(DATA TO EXAMINE begins)

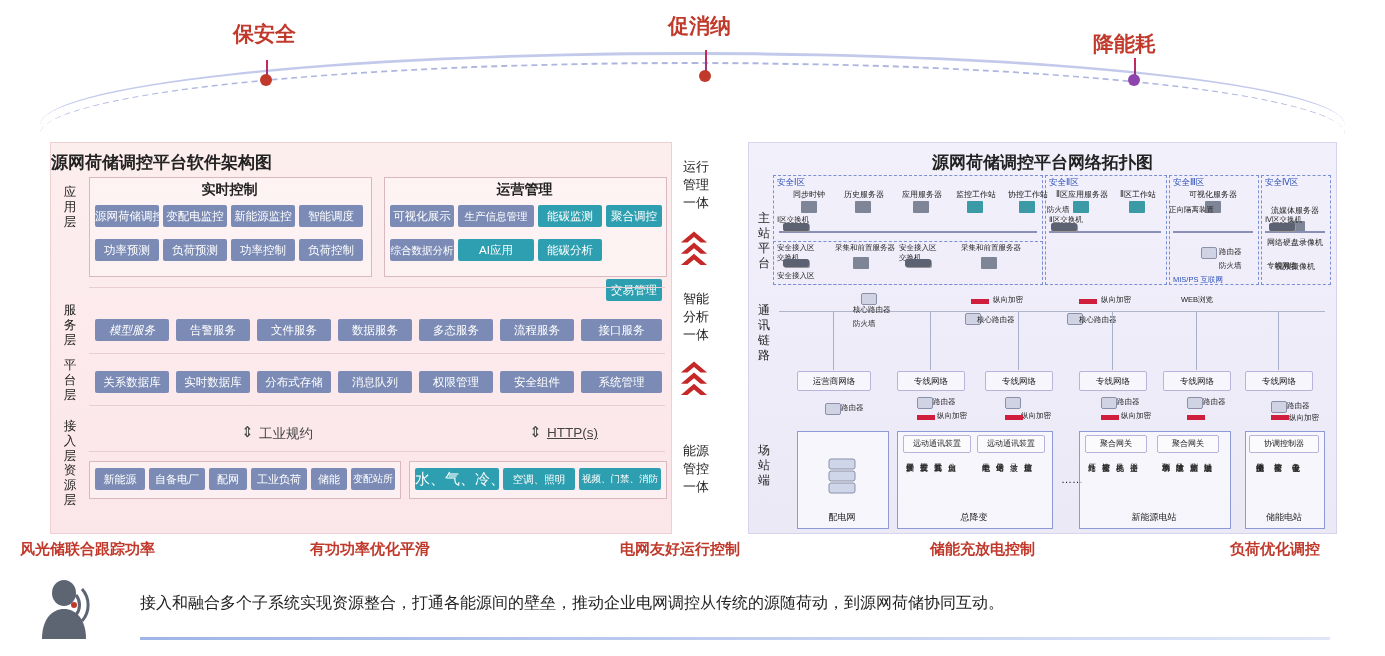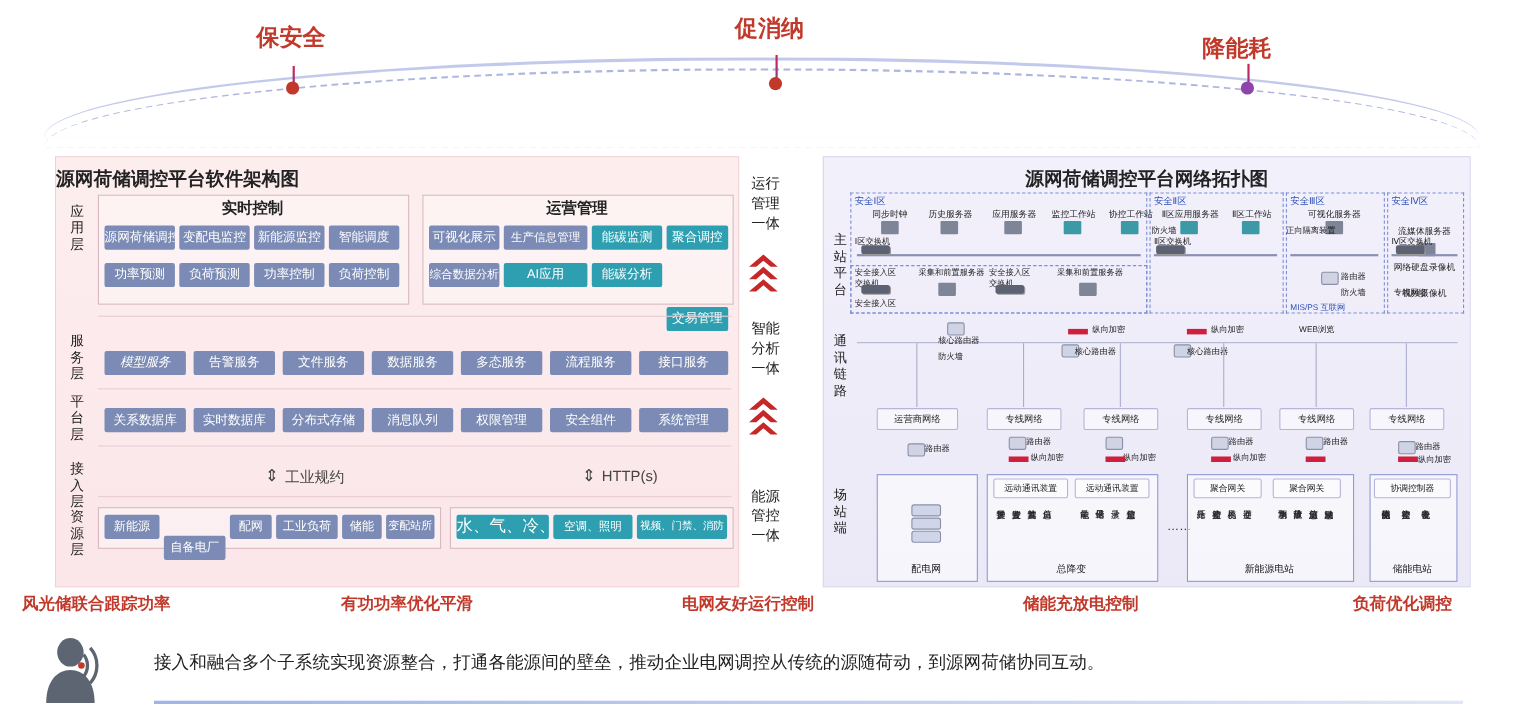"HTTP(s)" div.updown { text-decoration: none -> underline }
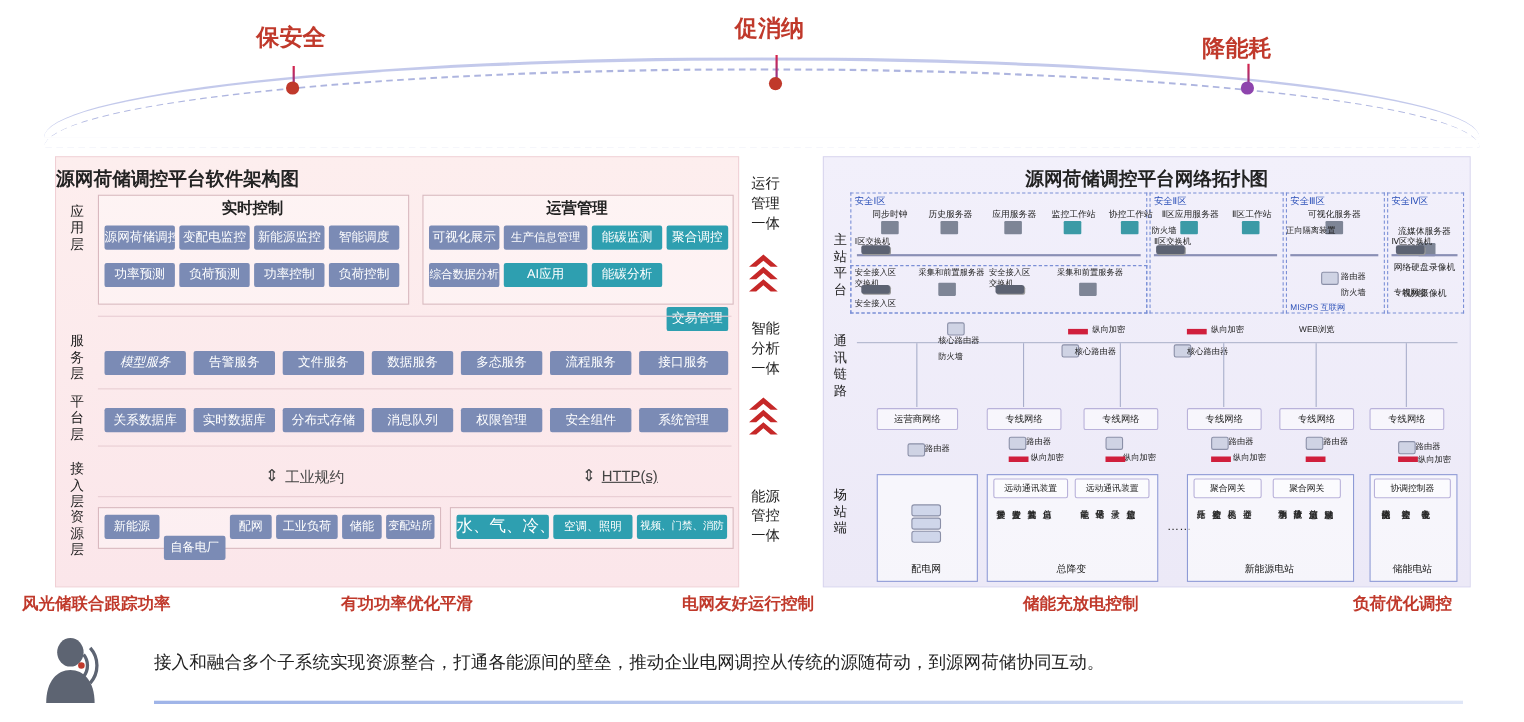"自备电厂" div.cell { margin-top: 19px -> none }
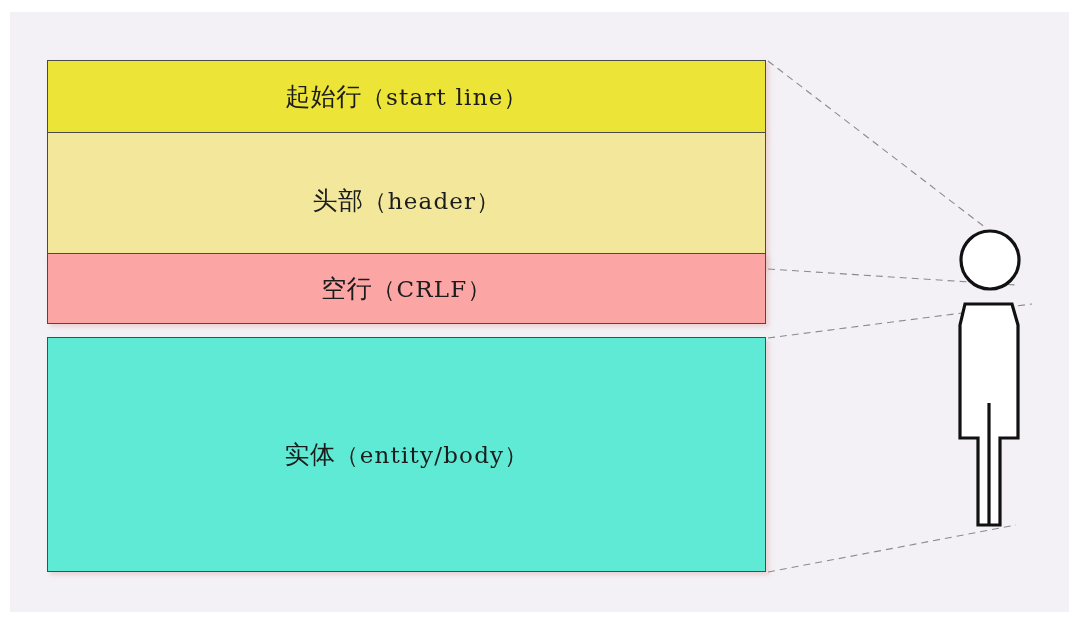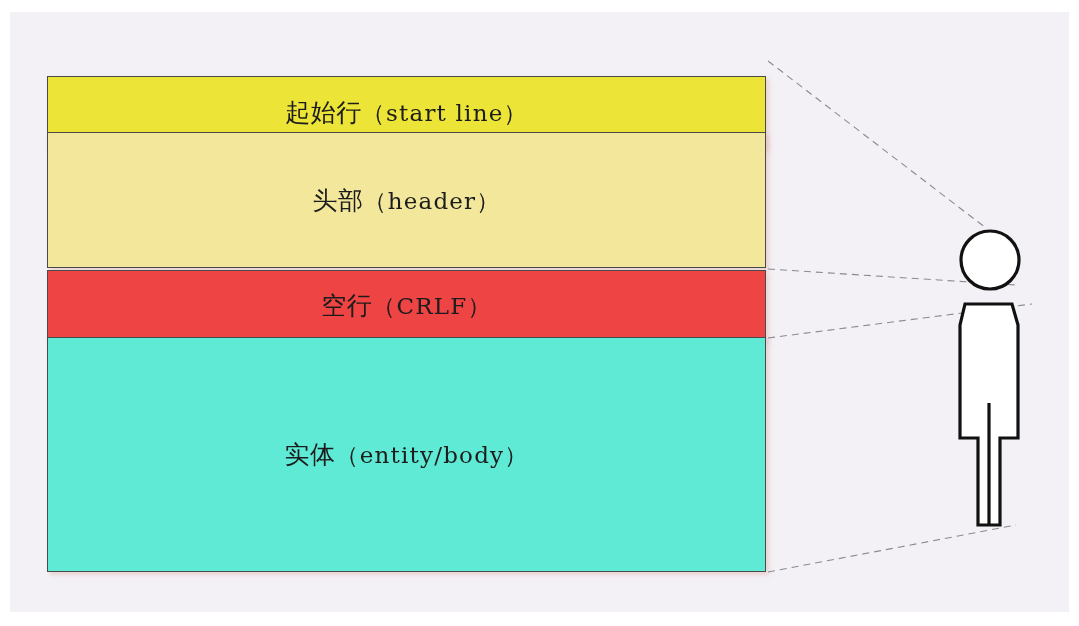"起始行（start line）" #band-start-line { top: 16px -> 0px }
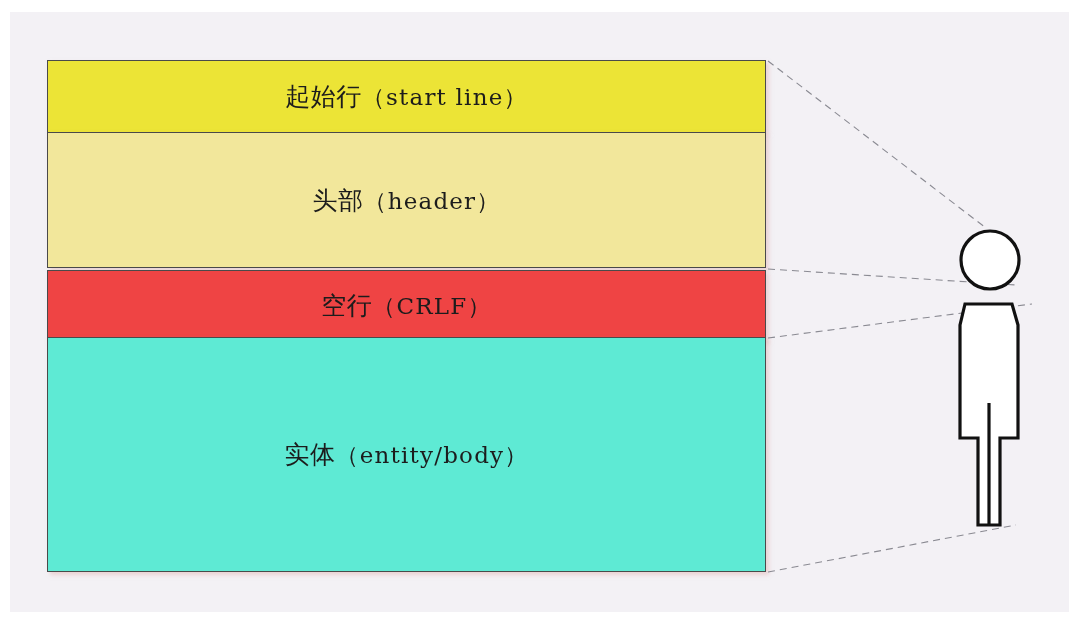"空行（CRLF）" #band-crlf { background: #ef4444 -> #fca5a5; top: 210px -> 193px }
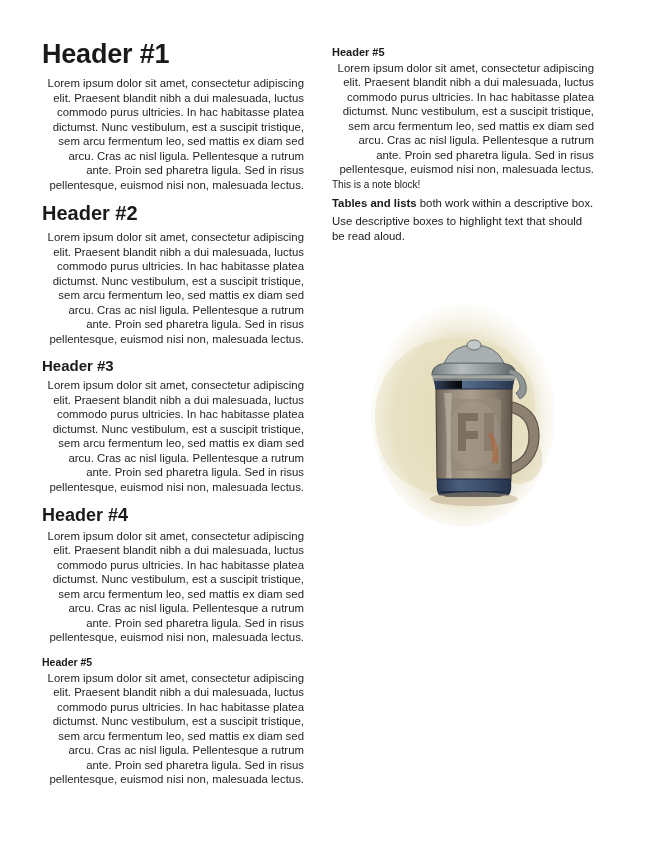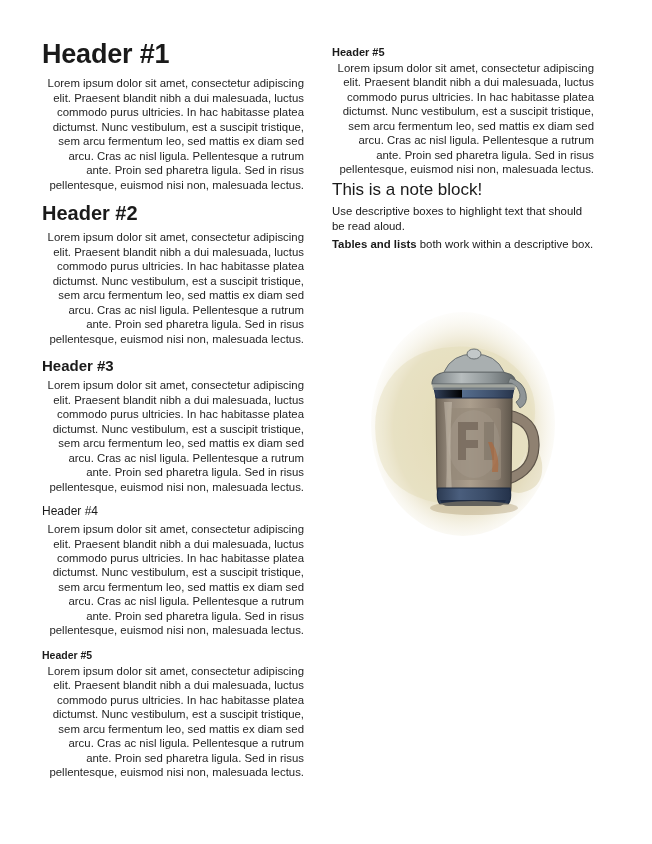"This is a note block!" .note-text { font-size: 17px -> 10px }
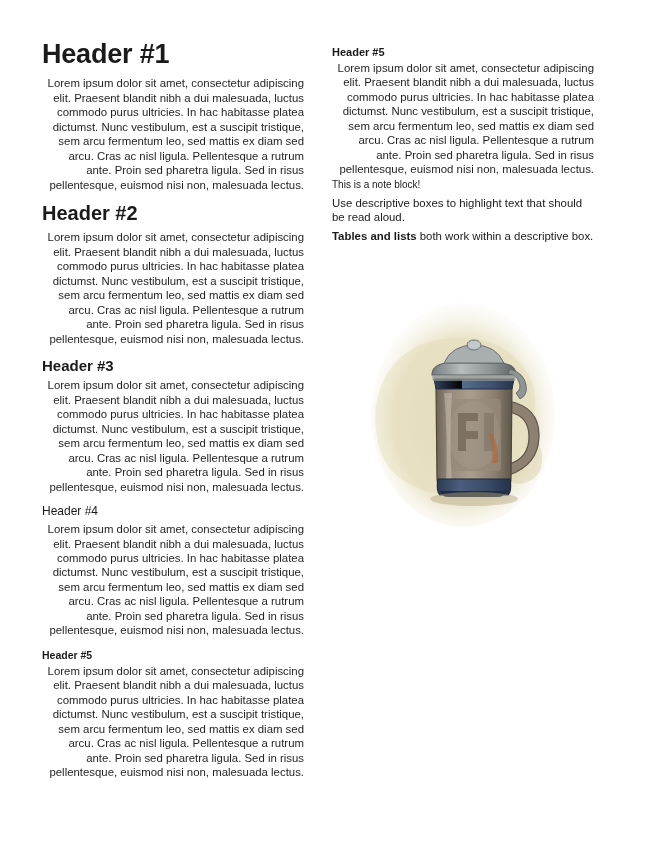"Use descriptive boxes to highlight" div.desc-text { order: before "Tables and lists both work" -> after "Tables and lists both work" }
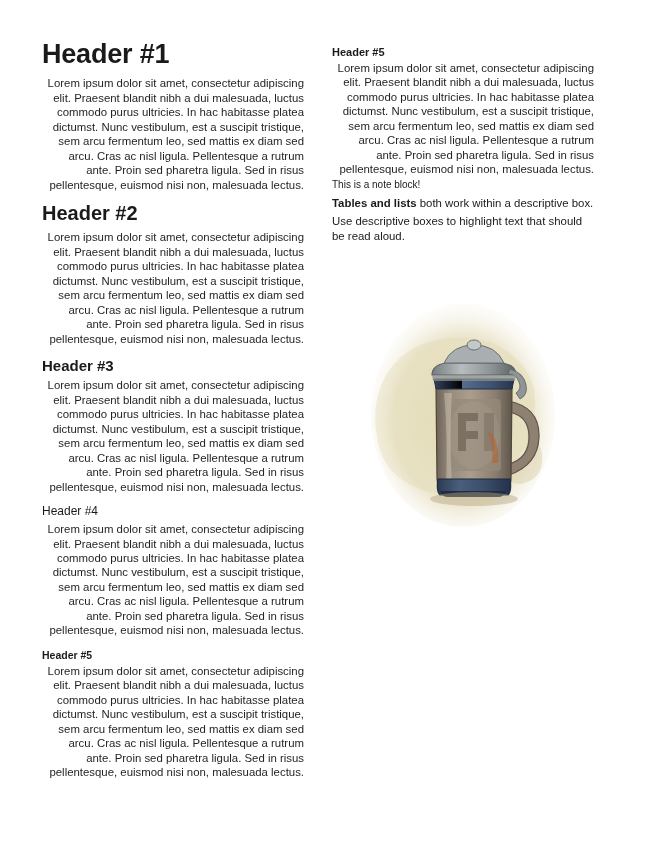"Header #4" .h4 { font-size: 12px -> 18px; font-weight: normal -> bold }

(DATA TO EXAMINE ends)

> [THE TASK]: The answer must be an exact transcription of the lines from the one holding "font-size: 17px ->" to the last line of the entries above, with no pictures and nothing else.

> [RESULT FOR THIS TASK]:
"This is a note block!" .note-text { font-size: 17px -> 10px }
"Use descriptive boxes to highlight" div.desc-text { order: before "Tables and lists both work" -> after "Tables and lists both work" }
"Header #4" .h4 { font-size: 12px -> 18px; font-weight: normal -> bold }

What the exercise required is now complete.